Svara Rachana - Audio Driven Facial Expression Synthesis

Authors: Karan Khandelwal, Krishiv Pandita, Kshitij Priyankar, Kumar Parakram, Tejaswini K

DOI Link: https://doi.org/10.22214/ijraset.2024.62019

Abstract

Svara Rachana is a fusion of artificial intelligence and facial animation which aims to revolutionize the field of digital communication. Harnessing the ever-evolving power of neural networks in the form of Long Short-Term Memory (LSTM) model, Svara Rachana offers a cutting edge, interactive web application designed to synchronize human speech with realistic 3D facial animation. Users can upload or record an audio file and upload it to the web interface containing human speech, with the core functionality being the generation of synchronized lip movements on a 3D avatar. The system gives special emphasis on the accuracy of the system to generate reliable facial animation movements. By providing an interactive, human like 3D model, Svara Rachana aims to make machine to human interaction a more impactful experience by blurring the lines between humans and machines.

Introduction

I. INTRODUCTION

In the last few years, technology has seen an exponential growth, unpredictable and wild. Before the world knew it, having an online presence had become the mandate, be it for social purposes or professional purposes. Nowadays, any task can have an online equivalent, be it office meetings, interviews or even school classes. Moreover, the rapid development in the field of AI has led to the creation of numerous personal assistants which can help us without day-to-day activities. However, the 2-dimensional interface of these applications lack the distinct feeling associated with authentic human interaction. Many people are wary or even outright uncomfortable with personal assistants and the same goes to online meetings whenever there is an unavailability of cameras. The primary objective of Svara Rachana is to bridge the gap between spoken words and lifelike digital expressions by providing a lifelike 3D model which can be utilised as a person’s avatar in an application which authentically mirror spoken words. Svara Rachana utilizes ThreeJs to create personalised avatars to substitute the absence of human interaction and collaborating with a highly skilled LSTM model, is able to provide an accurate and reliable speech synthesis platform. Such a system has a plethora of uses in many industries like entertainment industry, virtual communication and broadcasting platforms, online learning platforms and most importantly, the integration with AI to serve as a catalyst for innovation in digital expression and push the boundaries of machine to human interaction.

II. PROBLEM STATEMENT

A. Literature Survey

In the last decade, the world has seen drastic change in technology which changes the way of our working, the way we communicate. Nowadays, you need not to physically be present at a particular location to communicate with others just you need to click few buttons in your phone and its done, but with advancement in technology, people tend to interact with interactive way, phone calls are neither interactive and nor official so we bring Svara Rachna that not only make our communication interactive but will bring a revolution in deaf communication

The paper [1] compares Babylon.js and Three.js, focusing on performance and ease of use. Minimalistic web apps were created and tested for memory usage and frames per second. Results showed similar performance in frames per second, with Babylon.js using 46% more memory. Ease of use was assessed through hour-long observation sessions with developers implementing basic 3D models. Three.js scored slightly higher in ease of use, but neither received high scores. Despite favoring Babylon.js, frustration was common. The study emphasizes the importance of initial learnability, suggesting it could deter users if not quickly achieved.

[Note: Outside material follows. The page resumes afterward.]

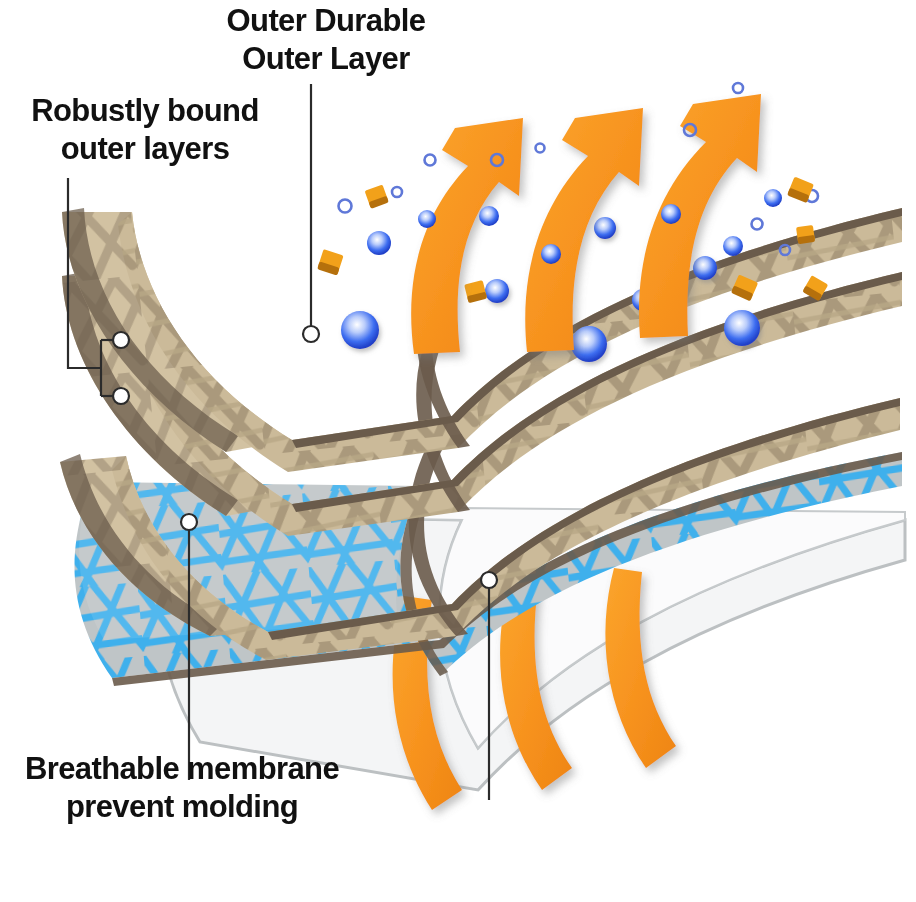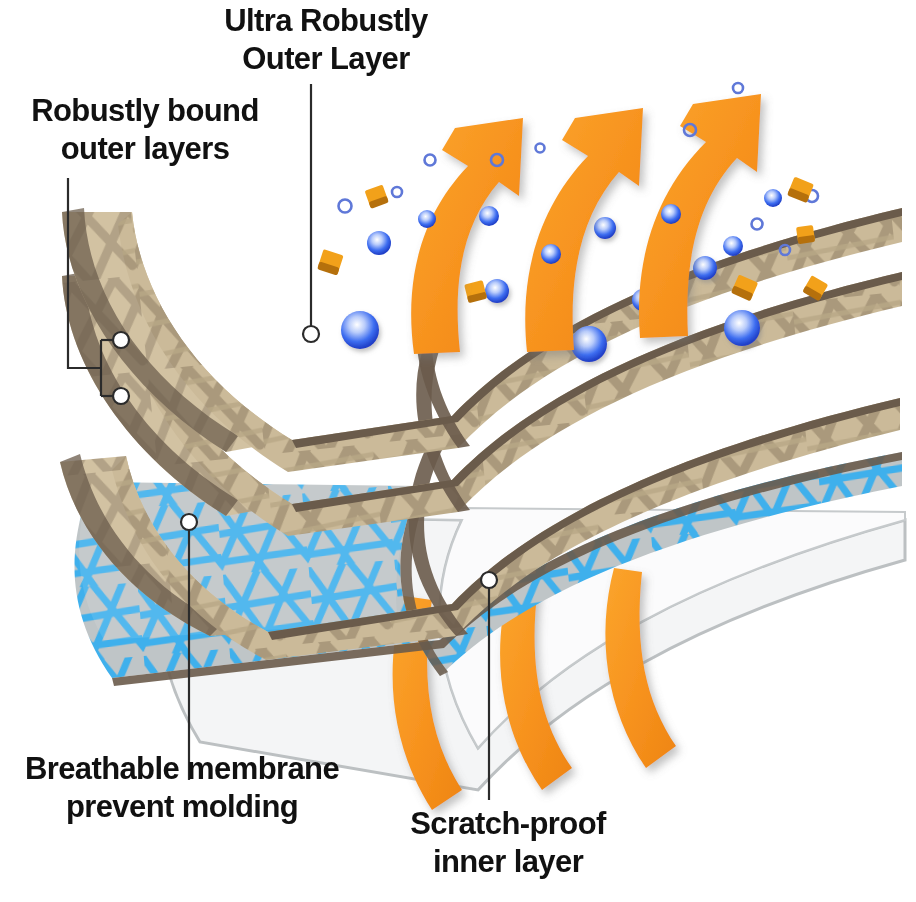"Ultra Robustly" div.lbl { text: Ultra Robustly -> Outer Durable }
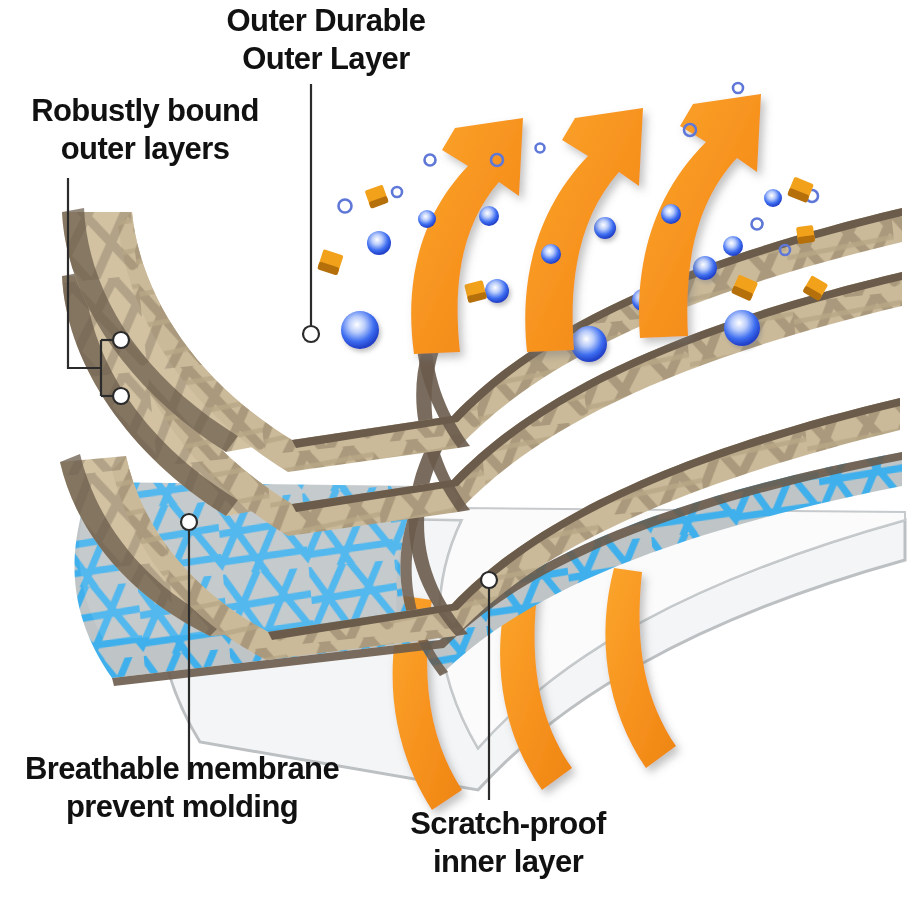"Scratch-proof" div.lbl { html: <div>Scratch-proof inner layer</div> -> none }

The paper [2] focuses on WebGL frameworks, which simplify development by abstracting low-level API calls. It specifically delves into Three.js, a widely used framework, covering its background, getting started, and handling fallback to 2D canvas if WebGL isn't supported.

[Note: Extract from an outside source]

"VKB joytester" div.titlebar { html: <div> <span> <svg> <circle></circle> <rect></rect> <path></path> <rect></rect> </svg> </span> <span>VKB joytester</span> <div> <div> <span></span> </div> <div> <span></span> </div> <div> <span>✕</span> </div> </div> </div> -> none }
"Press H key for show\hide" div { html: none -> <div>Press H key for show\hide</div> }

The chapter explores Three.js API calls for creating cameras, objects, and lighting models, and provides equivalent Three.js code for examples using direct WebGL API calls from previous chapters. Additionally, it introduces tQuery, a library combining Three.js with jQuery selectors.

This paper [3] investigates how to enhance audience immersion in 3D animation by going beyond facial expressions to convey emotions. Through empirical research, it highlights the importance of both facial and body movements in depicting emotions realistically. Using Shapiro's 15 controllers for character animation, the study finds that varied controllers are crucial for optimal realism, with facial and gaze controllers playing key roles across emotional states. A proposed preliminary model, based on basic emotions, guides animators in crafting authentic 3D characters by addressing diverse emotional requirements.

This paper [4] presents an end-to-end hierarchical RNN for skeleton-based action recognition. Instead of treating the entire skeleton as input, the human skeleton is divided into five parts and fed into separate subnets. These subnets hierarchically fuse representations as the layer numbers increases. The final representations are then passed through a single-layer perceptron, with the temporally accumulated output determining the final decision. Compared with five other deep RNN architectures and several other methods on three public datasets, the proposed network demonstrates state-of-the-art performance with high computational efficiency.

This paper [5] discusses the continued relevance of the TIMIT dataset despite its age, with over 20,000 references on Google Scholar. It presents a method for creating TIMIT-like datasets with minimal effort and cost for new languages, addressing the scarcity of comparable datasets, especially for less-documented languages. The success story of this method to languages like standard Thai and Mandarin Chinese, with more collections planned is already known. These datasets will be published through the LDC, accompanied by instructions and open-source tools for replicating the method in other languages.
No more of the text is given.